* Your goal *
Retype the entries exactly, but skip the pictures.
[Source records Boundary: Start]
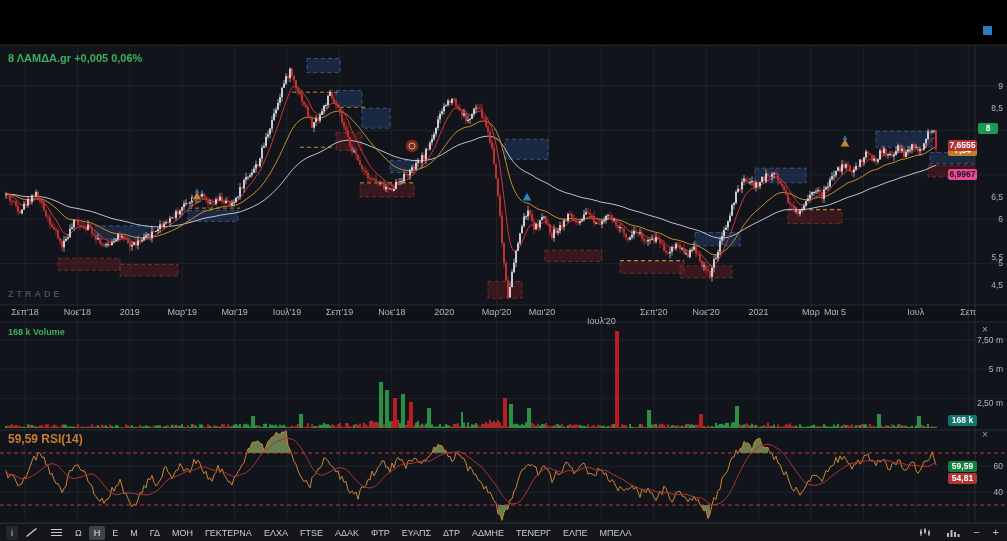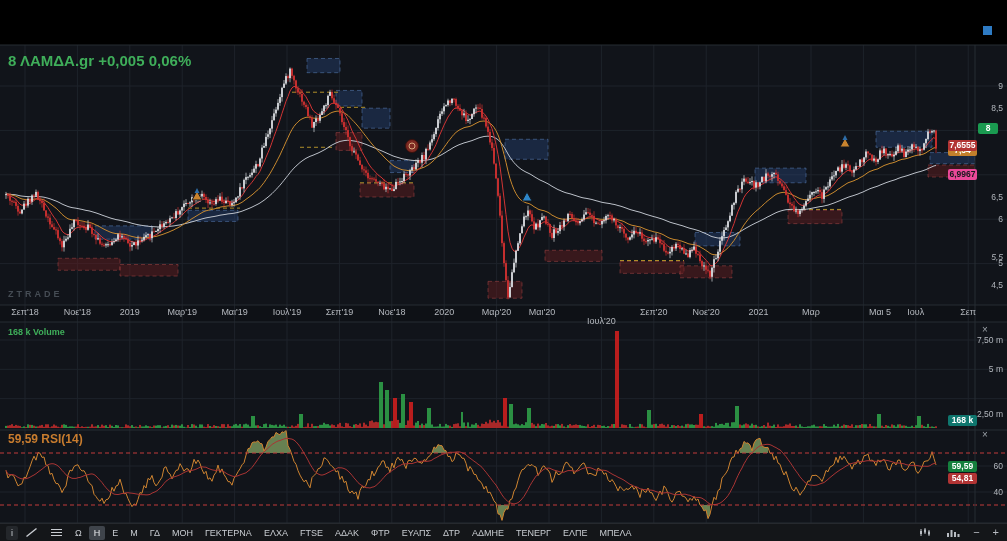--- a/index.html
+++ b/index.html
@@ -12,7 +12,7 @@
   #chart-svg{position:absolute;left:0;top:0;}
   #overlay{position:absolute;left:0;top:0;width:1007px;height:541px;pointer-events:none;}
   #overlay .clickable{pointer-events:auto;cursor:pointer;}
-  #ticker{position:absolute;left:8px;top:52px;color:#3fae5a;font-size:15px;font-weight:bold;}
+  #ticker{position:absolute;left:8px;top:52px;color:#3fae5a;font-size:11px;font-weight:bold;}
   #watermark{position:absolute;left:8px;top:289px;color:#454c54;font-size:9px;letter-spacing:3px;font-weight:bold;}
   #vol-label{position:absolute;left:8px;top:327px;color:#3fae5a;font-size:9px;font-weight:bold;}
   #rsi-label{position:absolute;left:8px;top:432px;color:#c87c2e;font-size:12px;font-weight:bold;}

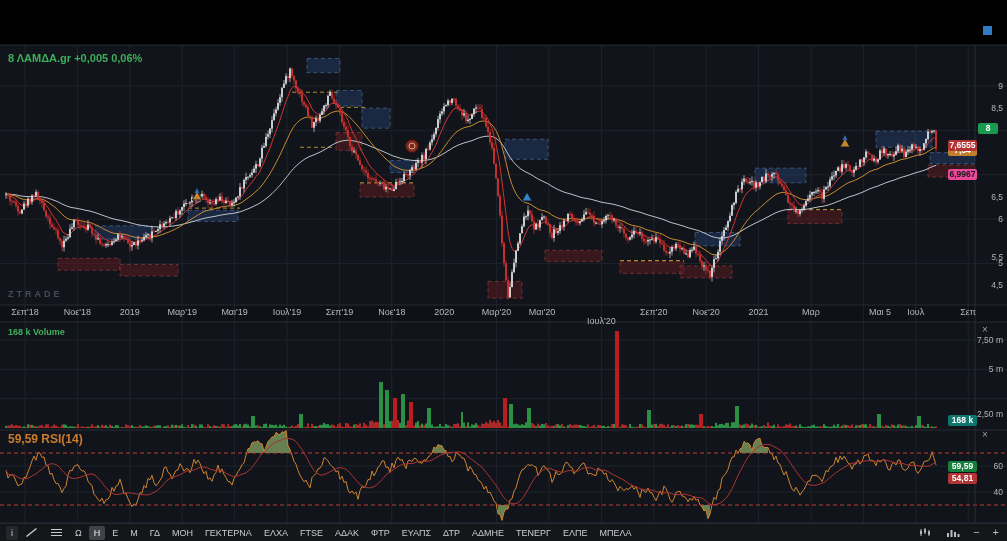--- a/index.html
+++ b/index.html
@@ -1585,7 +1585,7 @@
         <div class="tlabel" style="left: 706.2px;">Νοε'20</div>
         <div class="tlabel" style="left: 758.6px;">2021</div>
         <div class="tlabel" style="left: 811px;">Μαρ</div>
-        <div class="tlabel" style="left: 880px; text-align: right;">Μαι 5</div>
+        <div class="tlabel" style="left: 835px; text-align: right;">Μαι 5</div>
         <div class="tlabel" style="left: 915.8px;">Ιουλ</div>
         <div class="tlabel" style="left: 968.2px;">Σεπ</div>
       </div>

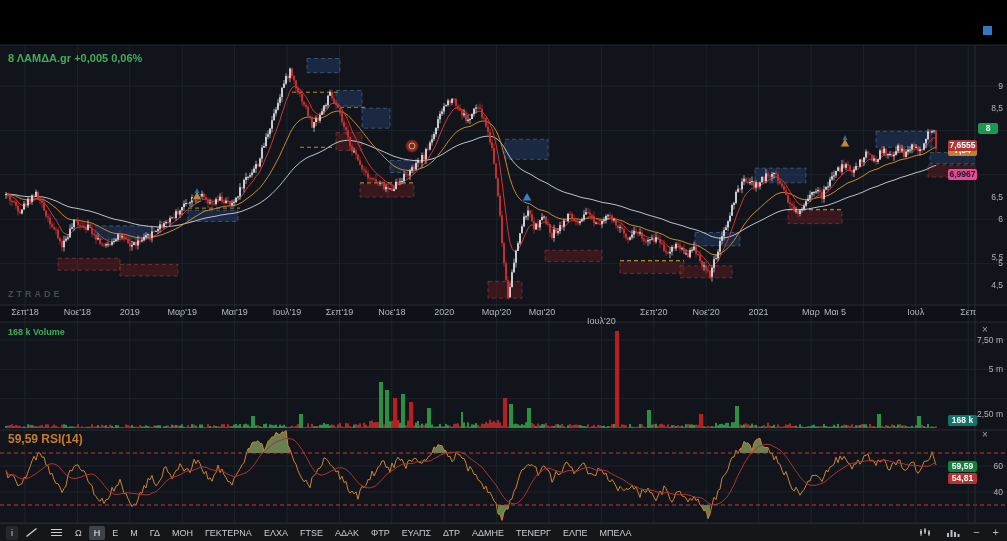--- a/index.html
+++ b/index.html
@@ -1599,7 +1599,7 @@
         <div class="axlabel" style="top: 280.3px;">4,5</div>
         <div class="axlabel" style="top: 334.5px;">7,50 m</div>
         <div class="axlabel" style="top: 363.833px;">5 m</div>
-        <div class="axlabel" style="top: 409px;">2,50 m</div>
+        <div class="axlabel" style="top: 398px;">2,50 m</div>
         <div class="axlabel" style="top: 460.5px;">60</div>
         <div class="axlabel" style="top: 486.5px;">40</div>
         <div class="badge" style="top: 145.324px; background: rgb(195, 128, 44); color: rgb(255, 255, 255);">7,54</div>

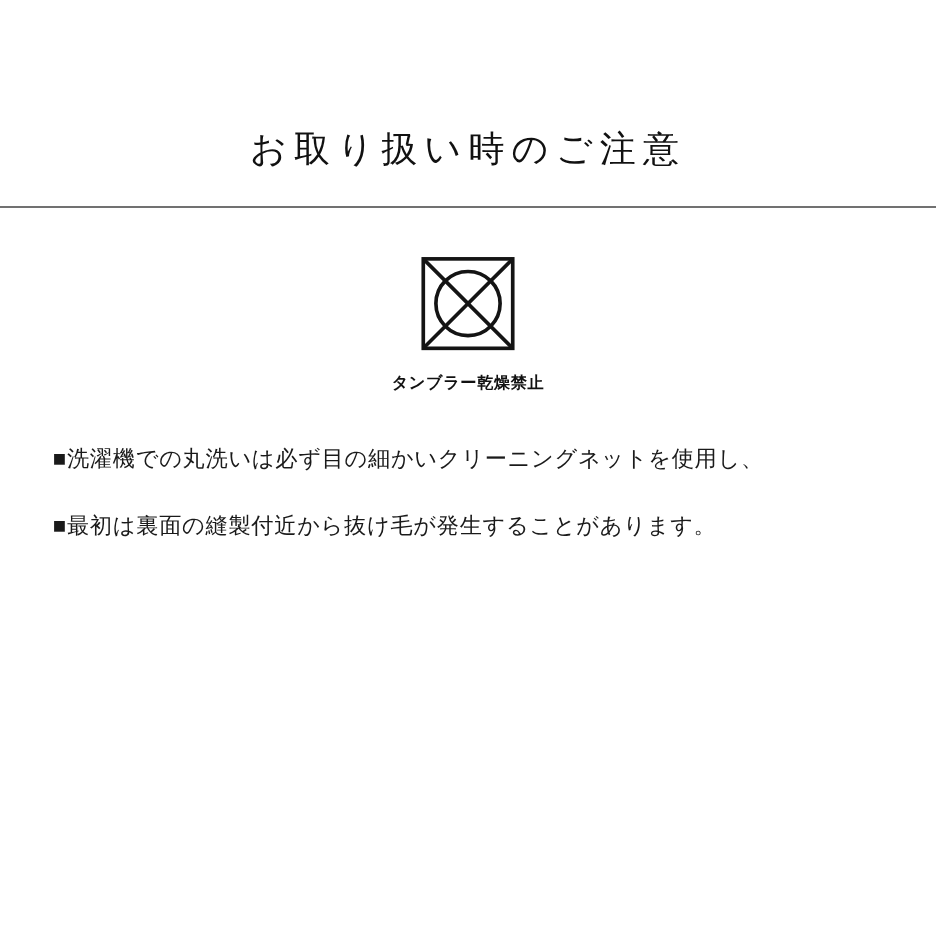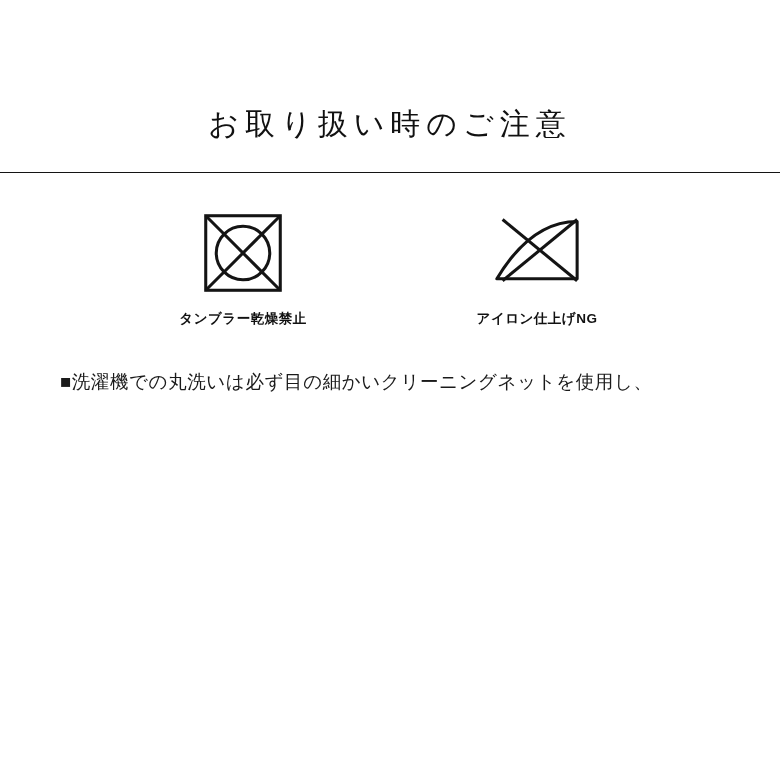--- a/index.html
+++ b/index.html
@@ -111,14 +111,6 @@
       <div class="icon-caption">タンブラー乾燥禁止</div>
     </div>
 
-    <div class="icon-block">
-      <svg class="icon-art" viewBox="0 0 100 90">
-        <path d="M8 72 L92 72 L92 12 C60 12 32 32 8 72 Z" fill="none" stroke="#141414" stroke-width="3.2" stroke-linejoin="round"></path>
-        <line x1="14" y1="10" x2="92" y2="74" stroke="#141414" stroke-width="3.2"></line>
-        <line x1="92" y1="10" x2="14" y2="74" stroke="#141414" stroke-width="3.2"></line>
-      </svg>
-      <div class="icon-caption">アイロン仕上げNG</div>
-    </div>
 
   </div>
 

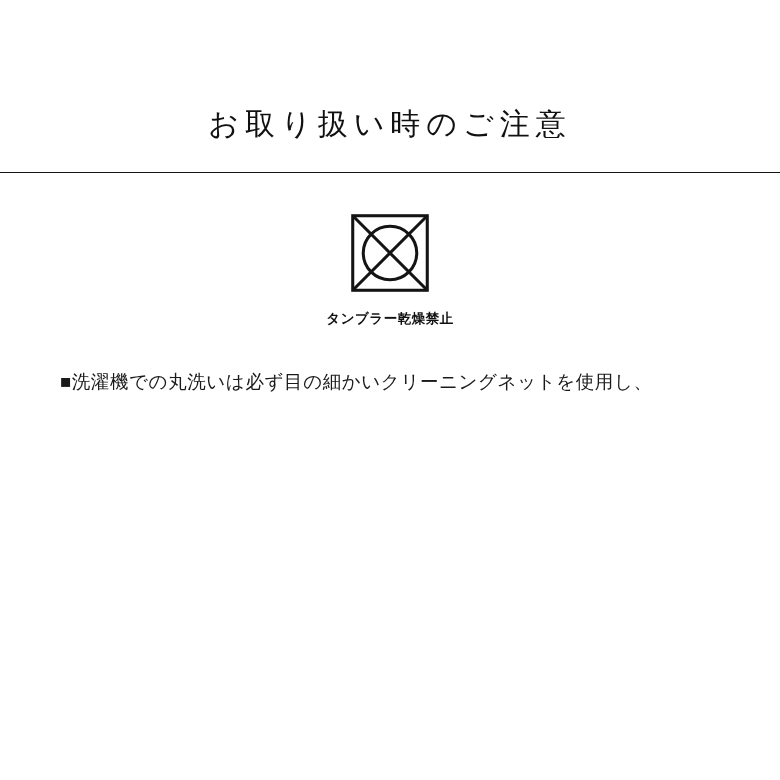--- a/index.html
+++ b/index.html
@@ -70,7 +70,7 @@
   .notes {
     position: absolute;
     top: 366px;
-    left: 60px;
+    left: 44px;
     width: 700px;
   }
   .note {

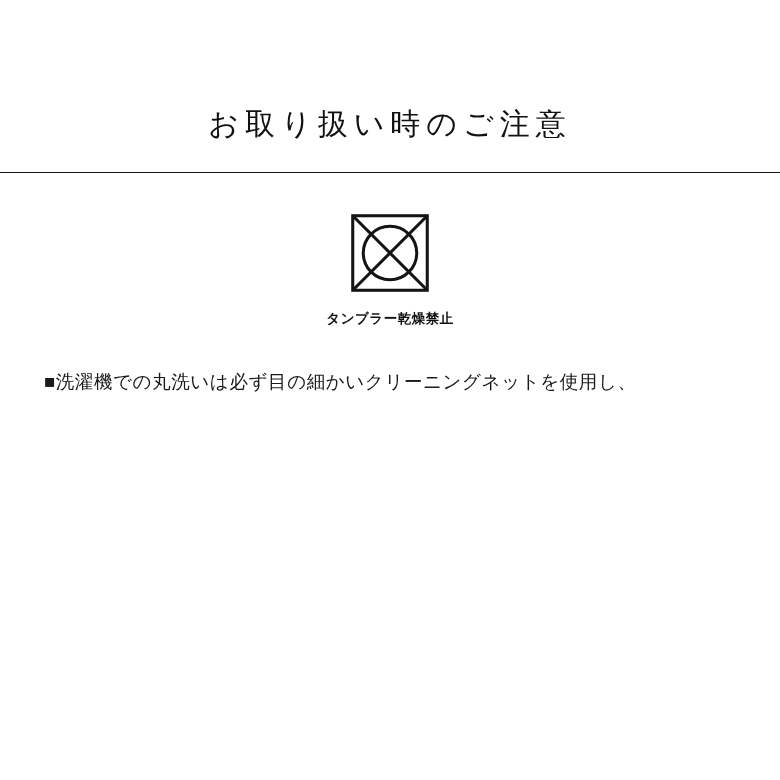--- a/index.html
+++ b/index.html
@@ -122,6 +122,7 @@
 
 
     <div class="note">
+      <div class="note-line">■最初は裏面の縫製付近から抜け毛が発生することがあります。</div>
     </div>
 
   </div>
[Source records Boundary: End]
* Result of the task *
--- a/index.html
+++ b/index.html
@@ -12,7 +12,7 @@
   #chart-svg{position:absolute;left:0;top:0;}
   #overlay{position:absolute;left:0;top:0;width:1007px;height:541px;pointer-events:none;}
   #overlay .clickable{pointer-events:auto;cursor:pointer;}
-  #ticker{position:absolute;left:8px;top:52px;color:#3fae5a;font-size:15px;font-weight:bold;}
+  #ticker{position:absolute;left:8px;top:52px;color:#3fae5a;font-size:11px;font-weight:bold;}
   #watermark{position:absolute;left:8px;top:289px;color:#454c54;font-size:9px;letter-spacing:3px;font-weight:bold;}
   #vol-label{position:absolute;left:8px;top:327px;color:#3fae5a;font-size:9px;font-weight:bold;}
   #rsi-label{position:absolute;left:8px;top:432px;color:#c87c2e;font-size:12px;font-weight:bold;}

--- a/index.html
+++ b/index.html
@@ -1585,7 +1585,7 @@
         <div class="tlabel" style="left: 706.2px;">Νοε'20</div>
         <div class="tlabel" style="left: 758.6px;">2021</div>
         <div class="tlabel" style="left: 811px;">Μαρ</div>
-        <div class="tlabel" style="left: 880px; text-align: right;">Μαι 5</div>
+        <div class="tlabel" style="left: 835px; text-align: right;">Μαι 5</div>
         <div class="tlabel" style="left: 915.8px;">Ιουλ</div>
         <div class="tlabel" style="left: 968.2px;">Σεπ</div>
       </div>

--- a/index.html
+++ b/index.html
@@ -1599,7 +1599,7 @@
         <div class="axlabel" style="top: 280.3px;">4,5</div>
         <div class="axlabel" style="top: 334.5px;">7,50 m</div>
         <div class="axlabel" style="top: 363.833px;">5 m</div>
-        <div class="axlabel" style="top: 409px;">2,50 m</div>
+        <div class="axlabel" style="top: 398px;">2,50 m</div>
         <div class="axlabel" style="top: 460.5px;">60</div>
         <div class="axlabel" style="top: 486.5px;">40</div>
         <div class="badge" style="top: 145.324px; background: rgb(195, 128, 44); color: rgb(255, 255, 255);">7,54</div>

--- a/index.html
+++ b/index.html
@@ -111,14 +111,6 @@
       <div class="icon-caption">タンブラー乾燥禁止</div>
     </div>
 
-    <div class="icon-block">
-      <svg class="icon-art" viewBox="0 0 100 90">
-        <path d="M8 72 L92 72 L92 12 C60 12 32 32 8 72 Z" fill="none" stroke="#141414" stroke-width="3.2" stroke-linejoin="round"></path>
-        <line x1="14" y1="10" x2="92" y2="74" stroke="#141414" stroke-width="3.2"></line>
-        <line x1="92" y1="10" x2="14" y2="74" stroke="#141414" stroke-width="3.2"></line>
-      </svg>
-      <div class="icon-caption">アイロン仕上げNG</div>
-    </div>
 
   </div>
 

--- a/index.html
+++ b/index.html
@@ -70,7 +70,7 @@
   .notes {
     position: absolute;
     top: 366px;
-    left: 60px;
+    left: 44px;
     width: 700px;
   }
   .note {

--- a/index.html
+++ b/index.html
@@ -122,6 +122,7 @@
 
 
     <div class="note">
+      <div class="note-line">■最初は裏面の縫製付近から抜け毛が発生することがあります。</div>
     </div>
 
   </div>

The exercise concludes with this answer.